___ Records supplied

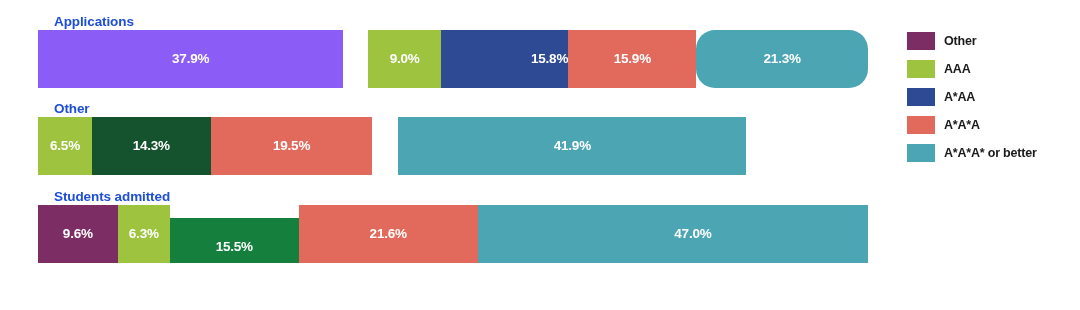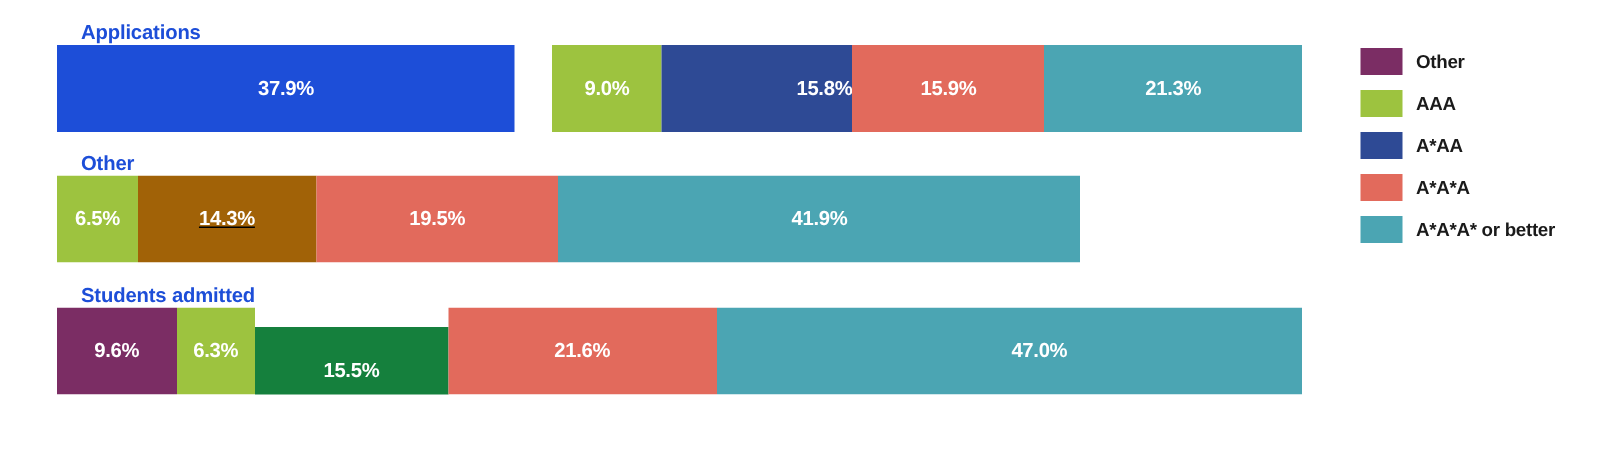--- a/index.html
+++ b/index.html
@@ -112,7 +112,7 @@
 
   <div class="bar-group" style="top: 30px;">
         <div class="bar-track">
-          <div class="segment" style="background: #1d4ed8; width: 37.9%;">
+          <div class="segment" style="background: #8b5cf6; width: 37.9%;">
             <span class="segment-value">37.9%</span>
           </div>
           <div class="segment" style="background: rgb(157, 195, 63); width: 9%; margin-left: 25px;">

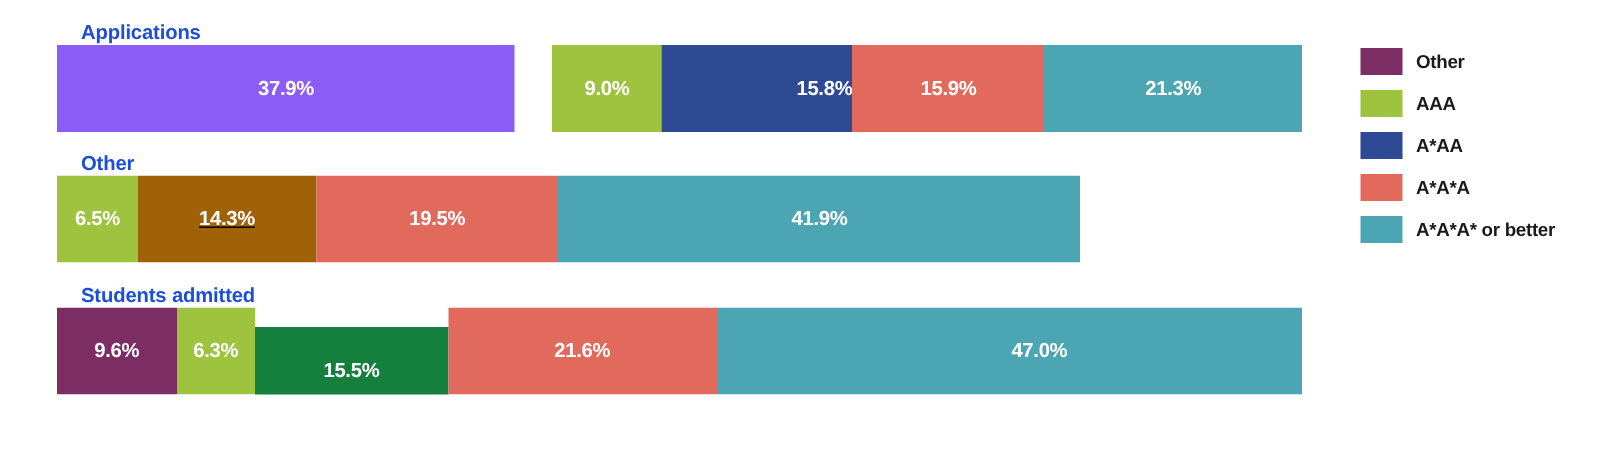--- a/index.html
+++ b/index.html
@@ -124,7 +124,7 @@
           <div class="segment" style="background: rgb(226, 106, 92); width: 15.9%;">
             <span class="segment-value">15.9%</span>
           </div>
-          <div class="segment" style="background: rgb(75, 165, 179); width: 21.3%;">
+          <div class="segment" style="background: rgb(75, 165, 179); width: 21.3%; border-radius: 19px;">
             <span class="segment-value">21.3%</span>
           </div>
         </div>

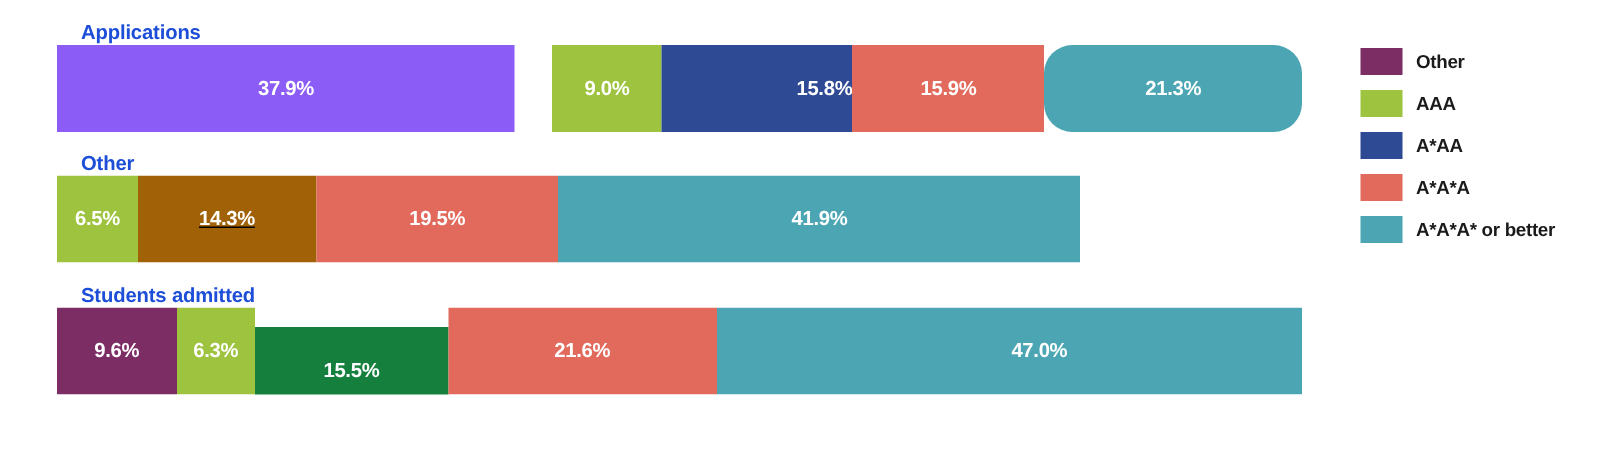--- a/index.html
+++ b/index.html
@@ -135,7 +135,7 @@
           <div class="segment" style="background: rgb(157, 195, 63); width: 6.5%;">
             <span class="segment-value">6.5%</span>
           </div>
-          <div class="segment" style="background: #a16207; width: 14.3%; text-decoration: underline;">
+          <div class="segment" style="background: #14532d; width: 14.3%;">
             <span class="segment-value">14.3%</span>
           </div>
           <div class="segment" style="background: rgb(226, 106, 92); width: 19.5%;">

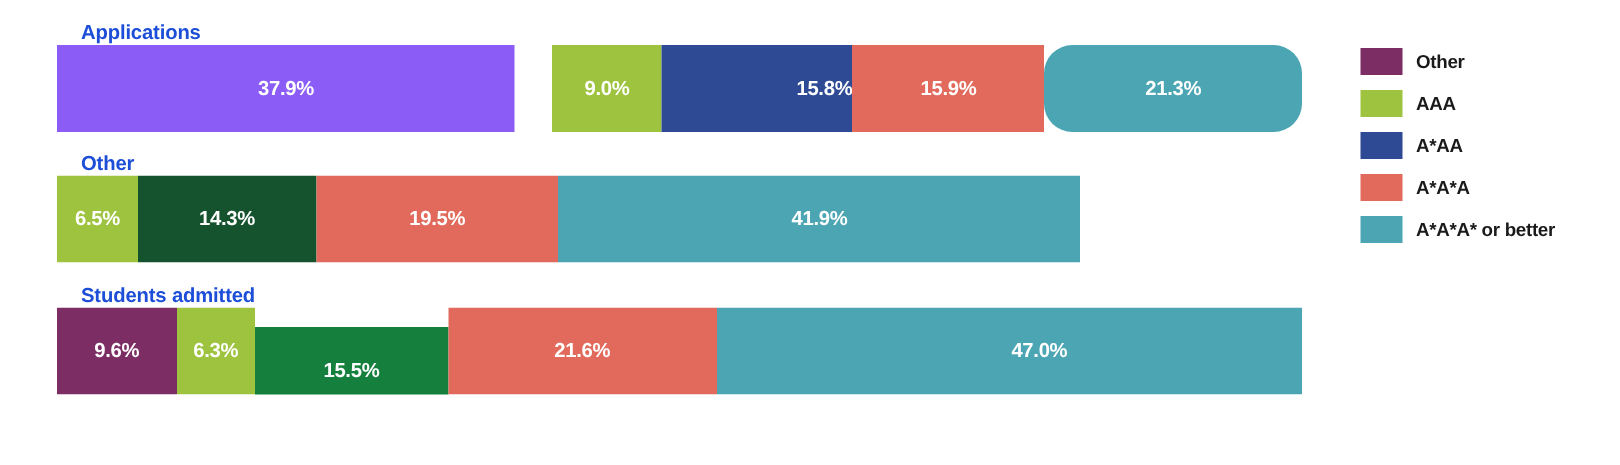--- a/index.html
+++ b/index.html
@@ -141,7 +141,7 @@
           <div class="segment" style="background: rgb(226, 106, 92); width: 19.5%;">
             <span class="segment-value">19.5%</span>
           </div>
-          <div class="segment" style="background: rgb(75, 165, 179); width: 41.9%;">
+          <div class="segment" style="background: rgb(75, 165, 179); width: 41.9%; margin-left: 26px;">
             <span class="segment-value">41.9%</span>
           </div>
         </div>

______
___ Records supplied

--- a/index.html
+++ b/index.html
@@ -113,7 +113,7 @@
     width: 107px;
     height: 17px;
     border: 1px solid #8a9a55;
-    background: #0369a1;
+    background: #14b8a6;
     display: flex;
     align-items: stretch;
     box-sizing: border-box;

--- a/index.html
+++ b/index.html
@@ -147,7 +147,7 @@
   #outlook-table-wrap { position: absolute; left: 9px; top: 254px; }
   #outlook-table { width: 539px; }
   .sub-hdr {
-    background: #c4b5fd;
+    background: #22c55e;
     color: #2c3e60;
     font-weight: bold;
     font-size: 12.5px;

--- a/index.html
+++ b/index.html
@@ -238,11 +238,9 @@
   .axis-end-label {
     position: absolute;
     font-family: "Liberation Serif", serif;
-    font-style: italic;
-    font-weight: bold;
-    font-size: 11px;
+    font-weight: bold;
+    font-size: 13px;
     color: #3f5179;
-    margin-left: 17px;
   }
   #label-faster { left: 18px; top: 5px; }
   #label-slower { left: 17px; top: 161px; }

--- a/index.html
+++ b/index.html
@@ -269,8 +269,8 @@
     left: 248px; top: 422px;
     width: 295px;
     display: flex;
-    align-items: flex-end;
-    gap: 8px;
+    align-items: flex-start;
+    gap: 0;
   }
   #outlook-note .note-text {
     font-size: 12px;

______

What the task requires - Only the lines with "font" are needed; find them in the records and copy each one.

Result of the task -
     font-weight: bold;
     font-size: 12.5px;
     font-family: "Liberation Serif", serif;
-    font-style: italic;
-    font-weight: bold;
-    font-size: 11px;
+    font-weight: bold;
+    font-size: 13px;
     font-size: 12px;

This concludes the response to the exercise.